The W.O.W. Project Fall Public Program Series

We launched Cartographies of the Present: Charting Our Freedom Dreams in Fall 2023, a series of public programs aimed at unsettling the relationships between art/culture, social movements, and carceral expansion.

A cartoon of a human wearing a wish costume with wings and outstretched arms.
Group of seven women smiling and posing in front of a colorful banner that reads, 'In the future our Asian femme, queer trans community' and a swan artwork on the wall.
A diverse group of people gathered in a park for an outdoor event or protest, with trees, benches, and city buildings in the background.
Three smiling women standing outdoors near a tree with city buildings in the background.
program lineup

The Jail, the Police, and the People’s Chinatown: A Zine Launch Party

Thursday, October 19th 6-8PM
At The Storefront for Ideas, 127 Walker Street, New York NY 10013

We launched two zines, “Envisioning Abolition in Our Local Asian American Communities” by Chinatown Art Brigade (CAB), and “The Jail, the Police, and the People’s Chinatown” by Serena Yang that explored the connections between the proposed jail in Chinatown, the police and other forms of state control, and people’s struggles for self-determination in Chinatown.
Thank you to The Laundromat Project for funding the printing of “The Jail, the Police, and the People’s Chinatown.”

About Chinatown Art Brigade

Chinatown Art Brigade (CAB) is an intergenerational collective driven by the fundamental belief that our cultural, material, and aesthetic modes of production have the power to advance social change. CAB is comprised of Asian American and Asian diasporic identifying visual artists, media makers, writers, educators, and organizers with deep roots in Manhattan's Chinatown. Together we made work that centered art and culture as a way to support community-led campaigns around issues of gentrification and displacement.
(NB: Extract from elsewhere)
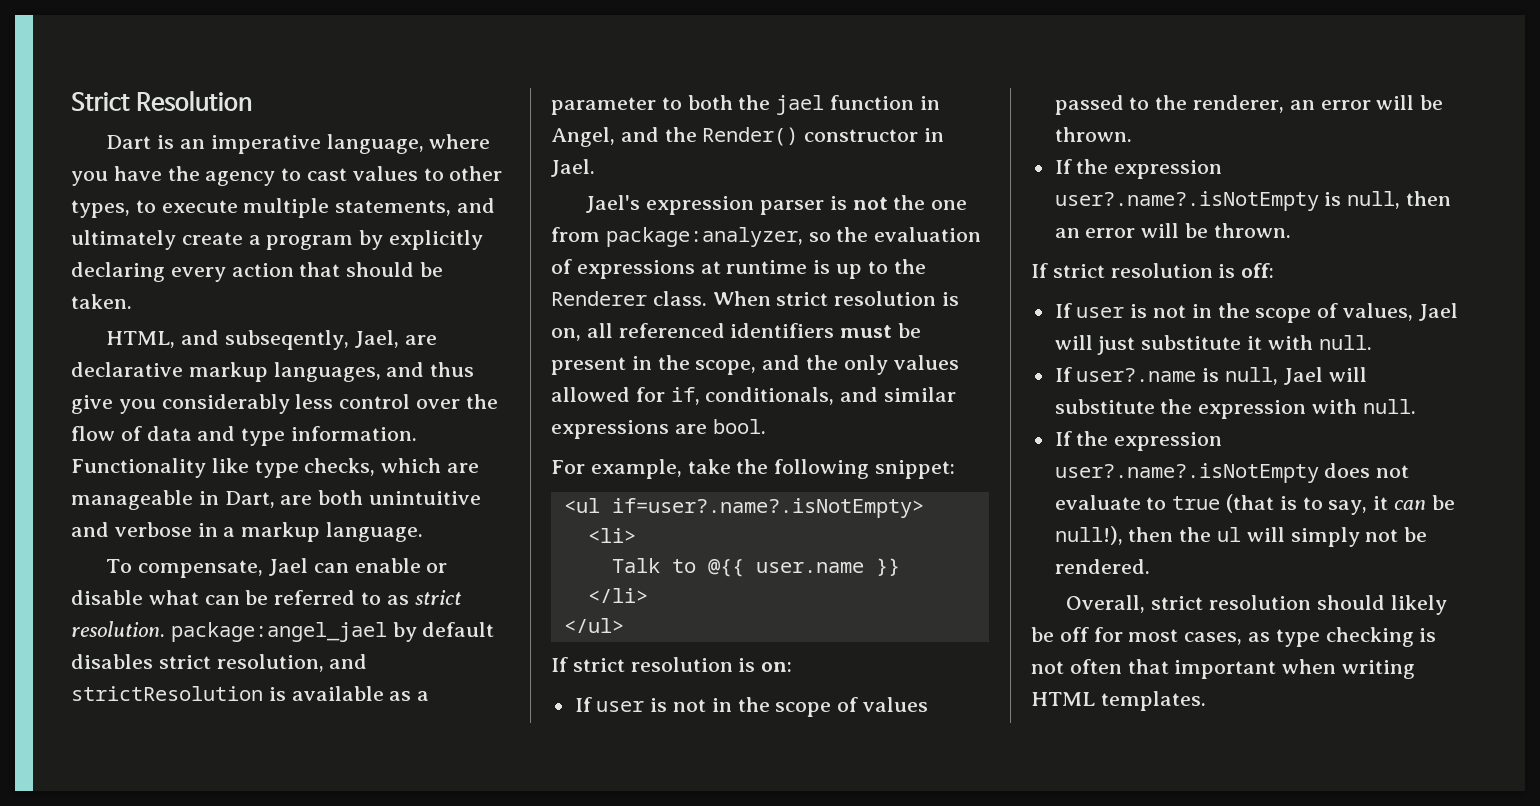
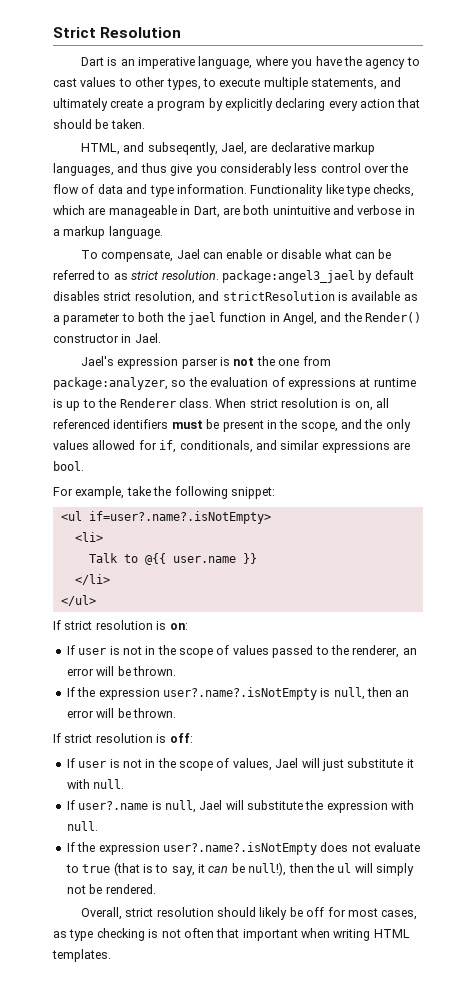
- To compensate, Jael can enable or disable what can be referred to as strict resolution. package:angel_jael by default disables strict resolution, and strictResolution is available as a parameter to both the jael function in Angel, and the Render() constructor in Jael.
+ To compensate, Jael can enable or disable what can be referred to as strict resolution. package:angel3_jael by default disables strict resolution, and strictResolution is available as a parameter to both the jael function in Angel, and the Render() constructor in Jael.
About The Storefront for Ideas ‍

Immigrant Social Services (ISS) is a community-based non-profit organization dedicated to improving the conditions of underserved immigrants and children of immigrants in NYC Manhattan’s Lower East side and Chinatown. Through programs and services, we nurtured and empowered immigrant children/youth (ages 4-17), young adults (ages 18-26), seniors, and families to develop and restore their agency to strengthen the wellbeing of our community.

Three young women with backpacks standing outdoors in autumn, holding fallen leaves, smiling at the camera.

Unmaking Dystopia: Abolition at the End of the World

Session A: Saturday, November 11th 4-6PM / Session B: Wednesday, November 15th, 6-8PM
At The Wing On Wo & Co Storefront, 26 Mott Street, New York NY 10013

The second program of our fall series, “Cartographies of the Present: Charting Our Freedom Dreams,” was an opportunity to study the trajectory of prisons and punishment in the United States and New York City. Why was Rikers Island built? Why do reformers want to close it? By tracing different stories of “the jail” from the 18th c. to the present day, including moments of resistance and rupture, we wanted to better understand how the fight against the Chinatown “megajail” is locally and historically situated as well as profoundly connected to other struggles—across the world, time, and space—for life, justice, and self-determination.

A woman with dark hair, wearing a gray sweater and a patterned scarf, is speaking into a microphone while holding a yellow booklet titled 'The People's Chinatown.' She stands in front of wood-paneled walls with a red and yellow poster behind her.

Making Possibility: Art, Craft, Culture as Worldmaking

Saturday, December 2nd 2-4PM
At Thomas Paine Park

The W.O.W. Project and story holder and memory worker, Kale Mays @basicbrassica held our final program of our fall series Cartographies of the Present: Charting Our Freedom Dreams. Making Possibility: Art, Craft, Culture as Worldmaking offered an opportunity to hold collective grief within the interlaced layers of ecocide and genocide that have led to the repeated construction, demolition, and resurrection of The Tombs on the sacred shore of long-buried fresh waters. Together, we worked to propagate community memory and vision shared possibilities through ritual offerings to the paved landscapes and buried waters that we now refer to as Lower Manhattan.

Group of women in masks gathered around a table with a heat press and stickers, working on a craft project.